Durante años, la aceleración fue un terreno dominado por los motores de gasolina de alto rendimiento. Sin embargo, la llegada de los vehículos eléctricos ha cambiado por completo las reglas del juego. Hoy surge una pregunta que muchos conductores se hacen: ¿qué auto acelera más rápido, uno eléctrico o uno a gasolina?
La ventaja del motor eléctrico
La principal diferencia está en la forma en que entregan la potencia. Un motor de gasolina necesita aumentar las revoluciones para alcanzar su máximo rendimiento, mientras que un motor eléctrico entrega el torque máximo desde el primer instante.
Esto significa que cuando el conductor pisa el acelerador, el vehículo eléctrico responde de manera inmediata, sin retrasos ni necesidad de cambiar marchas.
Por esa razón, muchos autos eléctricos son capaces de alcanzar los 100 km/h en tiempos sorprendentes, incluso superando a deportivos de gasolina mucho más costosos.
El secreto está en el torque
El torque es la fuerza que impulsa al vehículo hacia adelante. En un motor de combustión, el torque aumenta progresivamente conforme suben las revoluciones. En cambio, en un motor eléctrico está disponible prácticamente desde cero.
Esta característica permite que los eléctricos tengan salidas explosivas en los semáforos y una sensación de empuje constante que impresiona incluso a conductores experimentados.
Los números hablan
Algunos ejemplos demuestran esta realidad:
- El deportivo eléctrico Tesla Model S Plaid puede acelerar de 0 a 100 km/h en aproximadamente 2 segundos.
- El legendario Porsche 911 Turbo S necesita alrededor de 2,7 segundos.
- El superdeportivo Lamborghini Huracán EVO ronda los 3 segundos.
Aunque los deportivos de gasolina siguen siendo extremadamente rápidos, los eléctricos han demostrado que pueden ofrecer aceleraciones aún más impresionantes.
¿Entonces los eléctricos siempre ganan?
No necesariamente.
La aceleración inicial es donde los eléctricos brillan, pero cuando se trata de velocidades muy altas durante largos periodos, algunos deportivos de gasolina mantienen ventajas gracias a su menor peso y a la capacidad de sostener la potencia sin depender de la carga de una batería.
Además, los vehículos eléctricos suelen ser más pesados debido al tamaño de sus baterías, lo que puede afectar el comportamiento dinámico en circuitos o carreteras con muchas curvas.
La emoción también cuenta
Para muchos entusiastas, la aceleración no lo es todo.

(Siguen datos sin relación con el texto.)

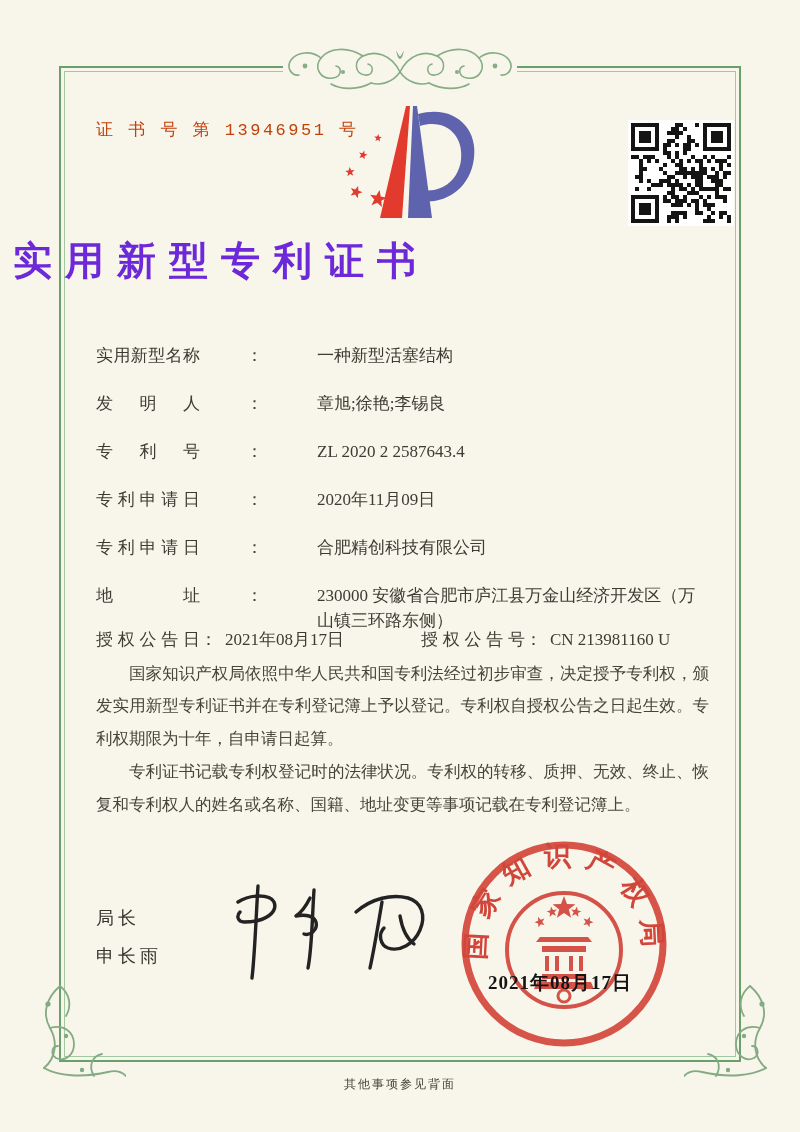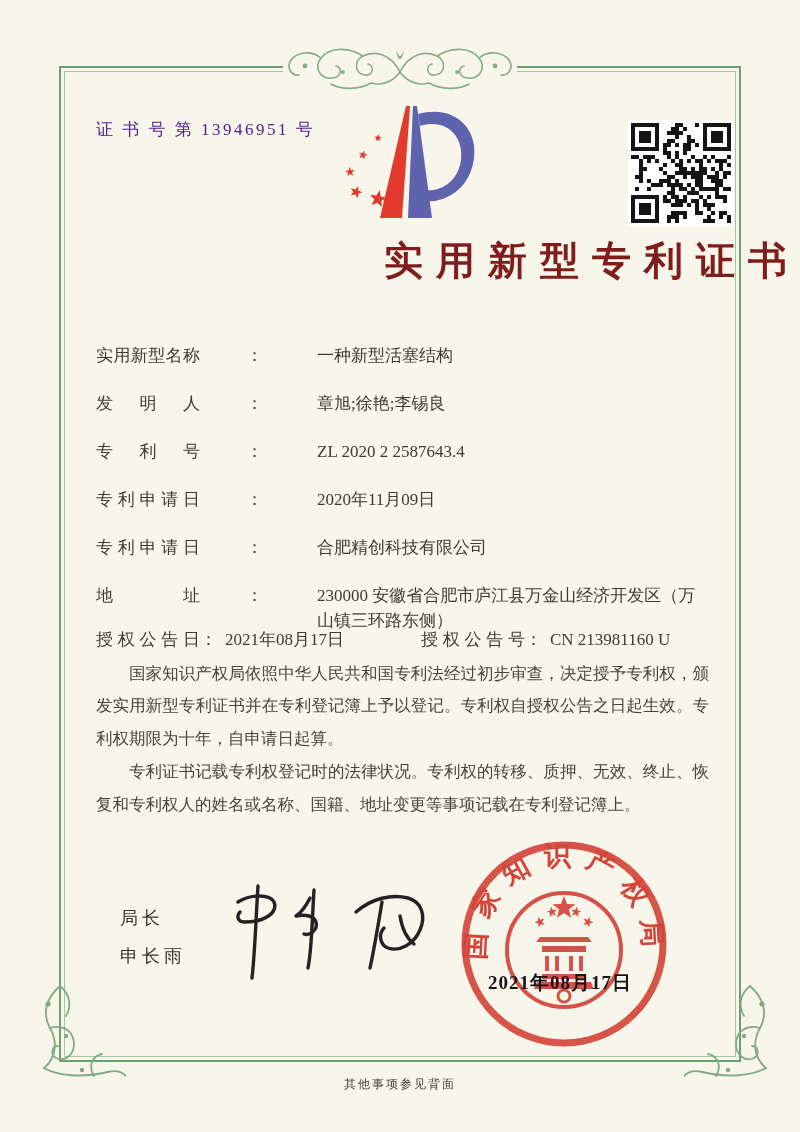--- a/index.html
+++ b/index.html
@@ -21,7 +21,7 @@
   }
   .cert-no{
     position:absolute;left:96px;top:118px;
-    font-size:17px;letter-spacing:2.5px;color:#4c1d95;
+    font-size:17px;letter-spacing:2.5px;color:#c2410c;font-family:Liberation Mono, monospace;
   }
   .logo{position:absolute;left:332px;top:100px;}
   .qr{position:absolute;left:628px;top:120px;}

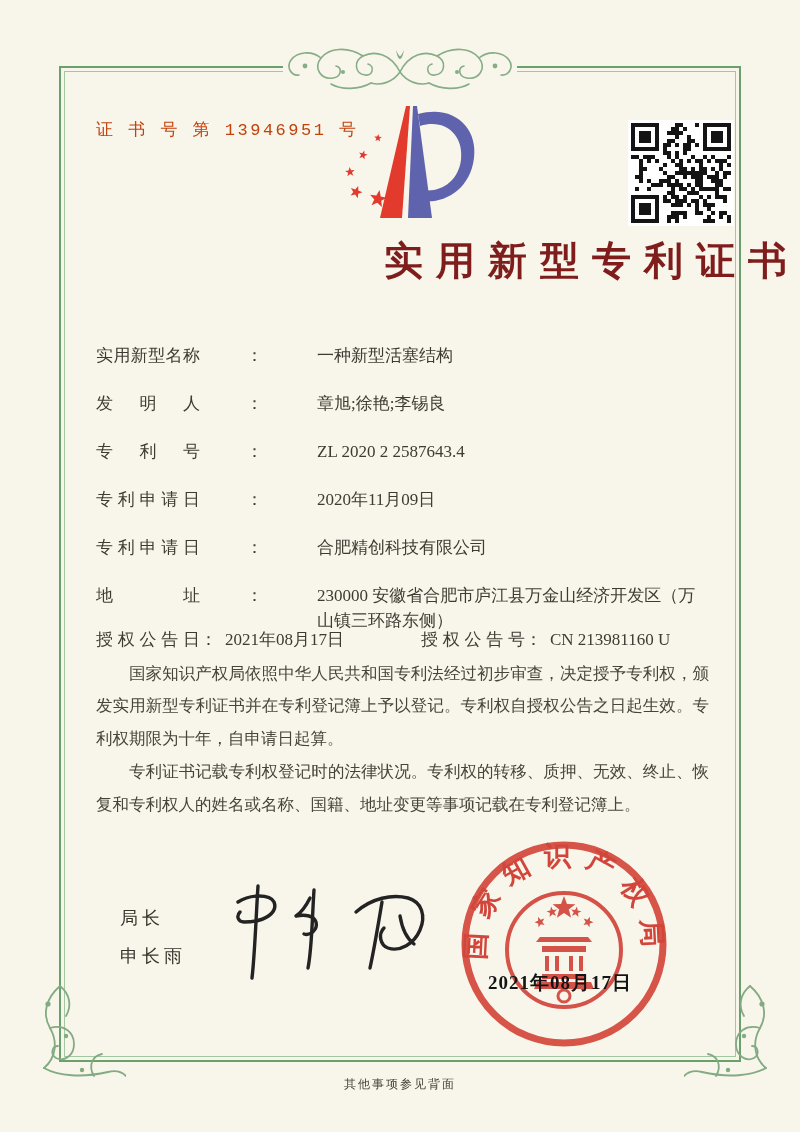--- a/index.html
+++ b/index.html
@@ -27,8 +27,8 @@
   .qr{position:absolute;left:628px;top:120px;}
   .doc-title{
     position:absolute;left:0;top:234px;width:800px;
-    text-align:right;font-size:39px;font-weight:bold;
-    letter-spacing:13px;text-indent:13px;color:#7f1d1d;
+    text-align:left;font-size:39px;font-weight:bold;
+    letter-spacing:13px;text-indent:13px;color:#6d28d9;
   }
   .fields{position:absolute;left:96px;top:343px;width:612px;}
   .frow{display:flex;align-items:flex-start;margin-bottom:23px;

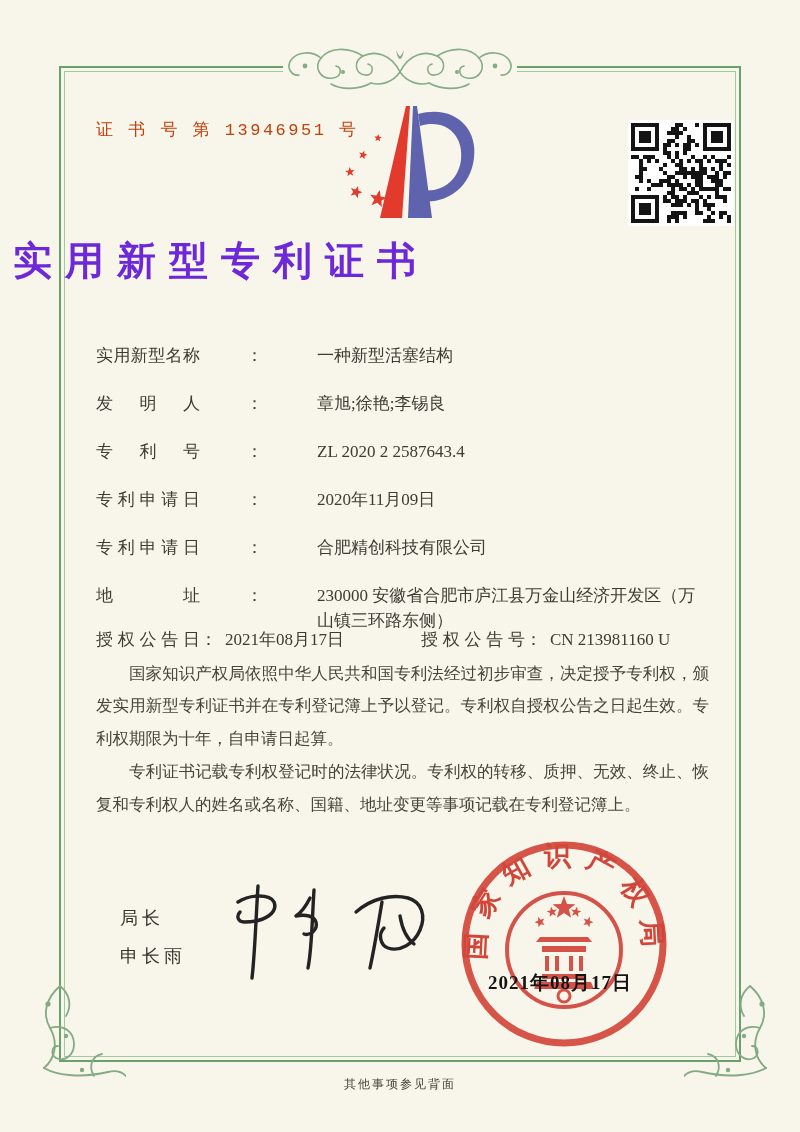--- a/index.html
+++ b/index.html
@@ -52,7 +52,7 @@
     color:#45453b;
   }
   .paras p{margin:0 0 1px 0;text-indent:2em;}
-  .officer{position:absolute;left:96px;top:906px;font-size:18px;color:#35352e;margin-left:24px;}
+  .officer{position:absolute;left:96px;top:906px;font-size:18px;color:#35352e;}
   .officer .o-title{letter-spacing:4px;margin-bottom:14px;}
   .officer .o-name{letter-spacing:4px;}
   .signature{position:absolute;left:222px;top:872px;}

Los motores de gasolina ofrecen sonido, vibraciones y una conexión mecánica que forma parte de la experiencia de conducción.
Escuchar rugir el motor de un Ford Mustang GT o de un Chevrolet Corvette sigue siendo algo difícil de reemplazar para quienes aman los automóviles tradicionales.

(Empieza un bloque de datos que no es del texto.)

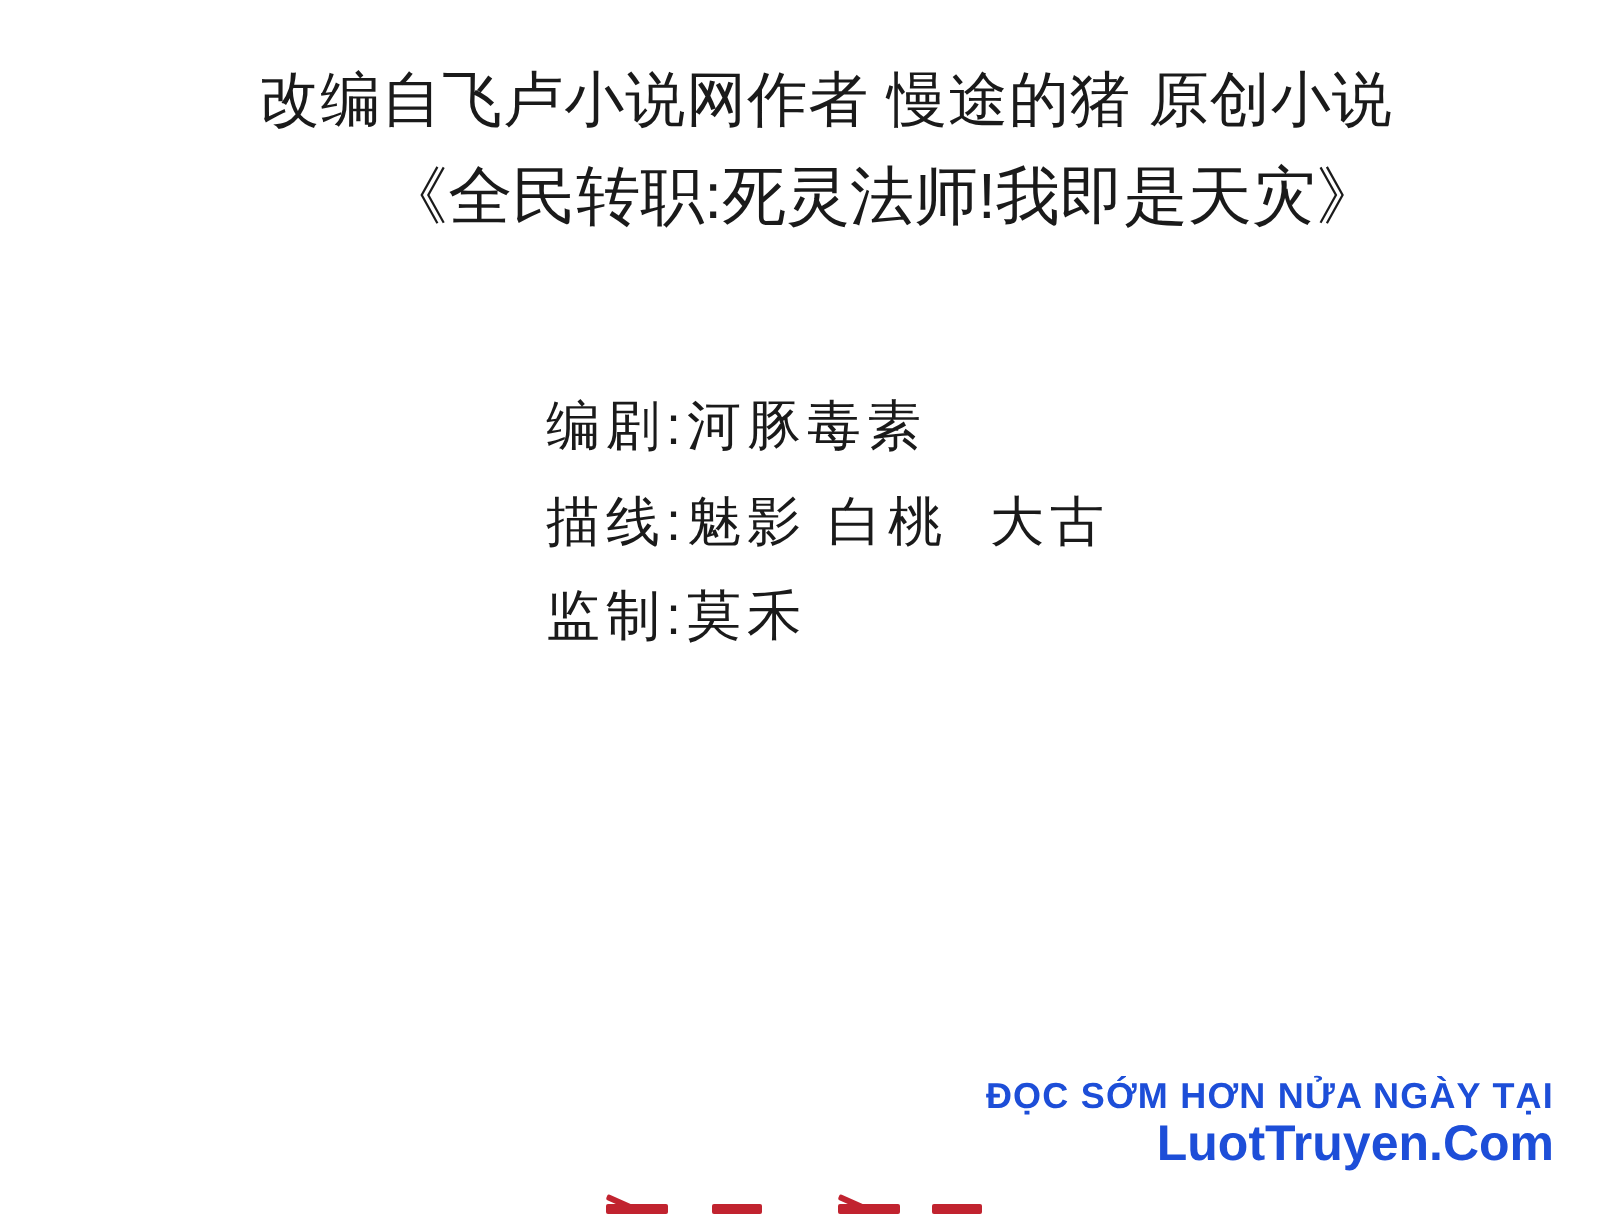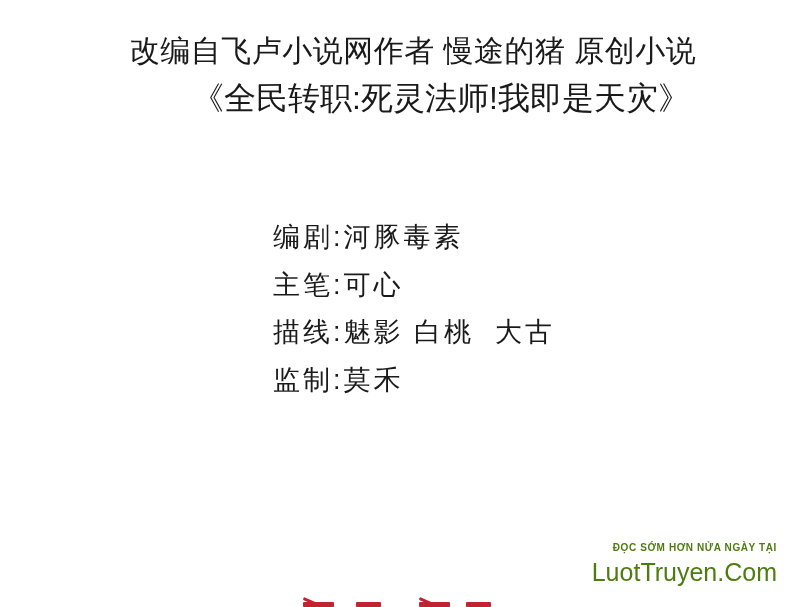--- a/index.html
+++ b/index.html
@@ -53,7 +53,6 @@
     position: absolute;
     top: 190px;
     left: 273px;
-    margin-top: 24px;
   }
   .credit-line {
     font-size: 27px;

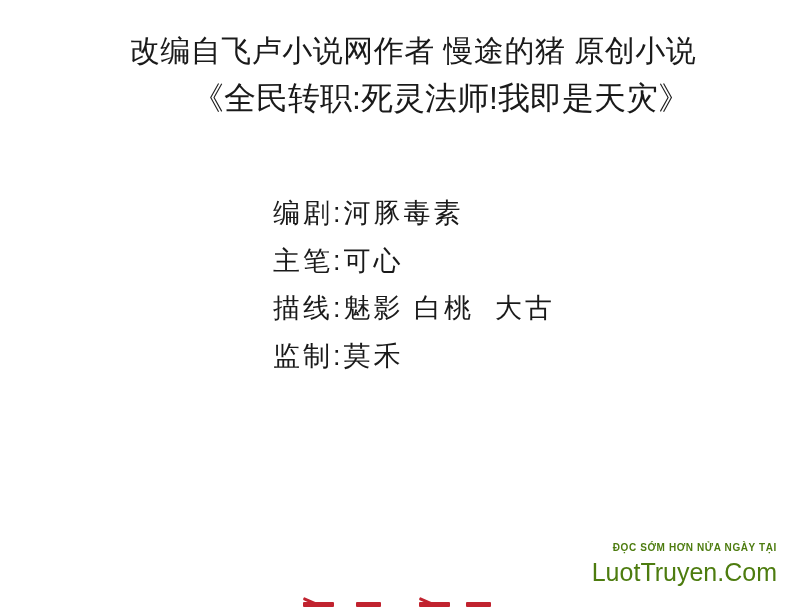--- a/index.html
+++ b/index.html
@@ -138,7 +138,6 @@
 
   <div class="credits">
     <div class="credit-line"><span class="credit-label">编剧:</span><span class="credit-value">河豚毒素</span></div>
-    <div class="credit-line"><span class="credit-label">主笔:</span><span class="credit-value">可心</span></div>
     <div class="credit-line"><span class="credit-label">描线:</span><span class="credit-value">魅影 白桃  大古</span></div>
     <div class="credit-line"><span class="credit-label">监制:</span><span class="credit-value">莫禾</span></div>
   </div>

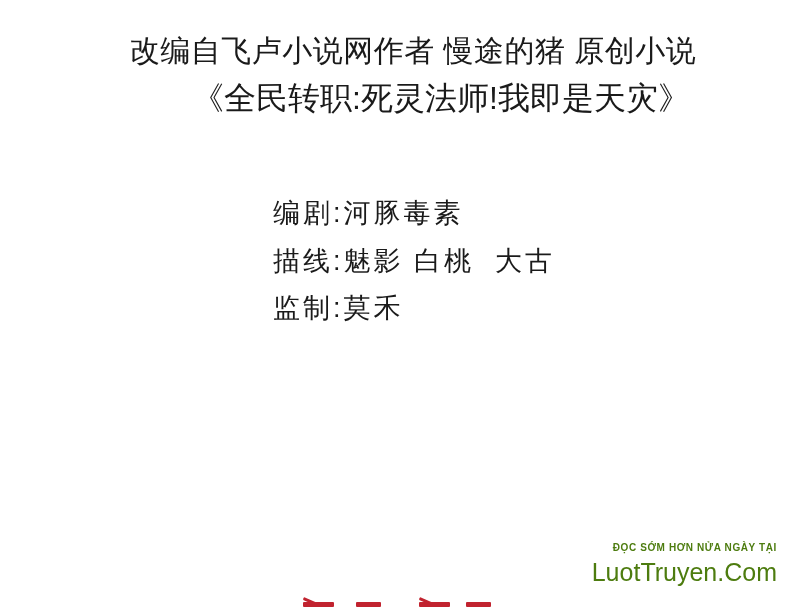--- a/index.html
+++ b/index.html
@@ -73,10 +73,10 @@
     text-align: right;
   }
   .watermark-tagline {
-    font-size: 10px;
+    font-size: 18px;
     font-weight: bold;
     letter-spacing: 0.6px;
-    color: #4d7c0f;
+    color: #1d4ed8;
     line-height: 16px;
     white-space: pre;
   }

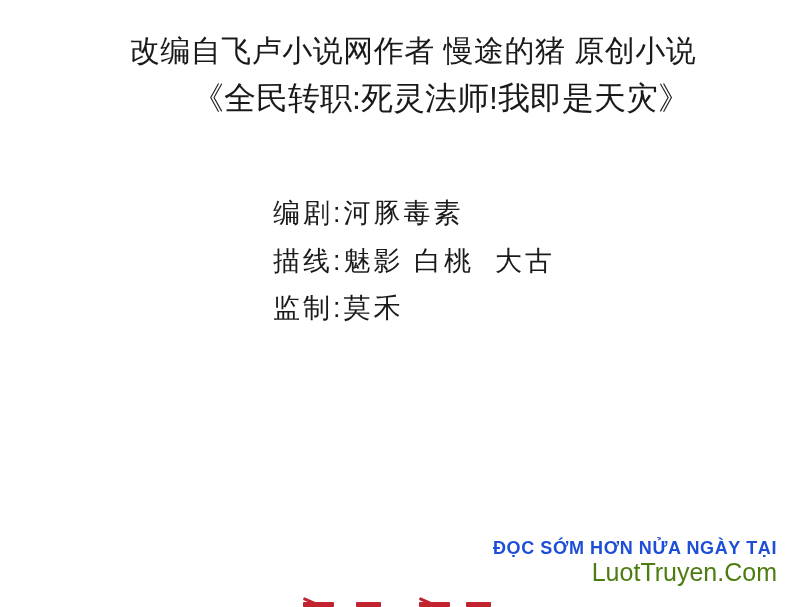--- a/index.html
+++ b/index.html
@@ -82,8 +82,8 @@
   }
   .watermark-site {
     font-size: 25px;
-    font-weight: normal;
-    color: #4d7c0f;
+    font-weight: bold;
+    color: #1d4ed8;
     line-height: 27px;
     margin-top: 3px;
     white-space: pre;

Por otro lado, quienes prefieren la tecnología y la eficiencia suelen quedar impresionados por la respuesta instantánea y el silencio de un vehículo eléctrico.
En conclusión
Si la pregunta es únicamente cuál acelera más rápido, la respuesta es clara: los autos eléctricos tienen ventaja gracias a su entrega instantánea de torque. En una carrera de 0 a 100 km/h, muchos eléctricos modernos superan a vehículos de gasolina mucho más potentes y costosos.
Sin embargo, la elección entre un eléctrico y uno de gasolina va más allá de la aceleración. Factores como autonomía, costo, infraestructura de carga, sensaciones de conducción y preferencias personales siguen siendo determinantes.
Al final, la verdadera pregunta no es cuál acelera más rápido, sino cuál se adapta mejor a las necesidades y gustos de cada conductor.